ここでガスが晴れるのを待ちながら、カップラーメンの儀を執り行います。
ストーブは定番のイワタニプリムスのP-153。
苦楽を共にしてきた長年の相棒です。
しばらく待ちましたが、ガスが垂れこめてきます。
こんな日は夕方にならないとガスは晴れないでしょうね。
12時下山開始です。
ガレガレの道。視界も悪く、迷いそうになりますが、登山道の岩は茶色く変色していますので、慎重にルートを見つけながら下山します。
逆に登山道ではない岩はコケで灰色ですので、目安になりますね。
常念小屋に戻り、トイレを済ませ再出発です。
長い長い道のりの始まりです。
でも登りに比べ、周りを見る余裕もあるので、
コケから滴る水に癒されたり、
お花に元気づけられながら、
ウサギギグかな?
かなり早いペースでしたが、ぐんぐん抜かせてもらって、
16時ヒエ平登山口まで戻ってきました。
ポールを持った腕が筋肉痛に!
もっと軽いポールが欲しいなぁ。。。
するとなにやらざわざわしています。
聞くと、タクシーで来た方が、帰りのタクシーを呼ぼうとしたらしいのですが、
携帯が圏外とのこと。
タクシー会社の看板にも「ここは圏外です。林道を少し下ってからお電話ください」と書かれていました。

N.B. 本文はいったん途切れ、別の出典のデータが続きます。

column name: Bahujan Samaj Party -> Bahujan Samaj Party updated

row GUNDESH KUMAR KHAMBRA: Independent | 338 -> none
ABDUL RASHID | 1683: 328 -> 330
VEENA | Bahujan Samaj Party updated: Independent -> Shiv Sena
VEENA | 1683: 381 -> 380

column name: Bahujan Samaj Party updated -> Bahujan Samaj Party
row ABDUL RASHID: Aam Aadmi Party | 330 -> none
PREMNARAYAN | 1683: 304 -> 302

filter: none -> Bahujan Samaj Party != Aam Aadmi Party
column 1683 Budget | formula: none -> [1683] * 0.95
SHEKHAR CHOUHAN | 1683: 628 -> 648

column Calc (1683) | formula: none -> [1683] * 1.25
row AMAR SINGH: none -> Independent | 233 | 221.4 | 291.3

たしかに駐車場も圏外でしたし、登山道もところどころ圏外になっていました。
要注意ですね。
まとめ
常念岳 一の沢ルートのポイントは
①連休など混雑が予想されるときは駐車場に早朝には着くように。
②沢沿いを歩くのでゲイター(スパッツ)があると良い。
③歩行距離が長いので、休憩はできるだけしない。する場合も座らず短時間で。
④道幅が狭く、谷側は草で見えないので滑落に注意。
⑤標準タイムは疲れ具合や個人差で変わる。あくまで参考程度。
と、慣れている人にとっては当たり前のようなことですが、安全登山のために、再確認できました。
観光客が来るような山ではありませんので、何かあっても自分で対処できるだけの知識と装備が必用ですね。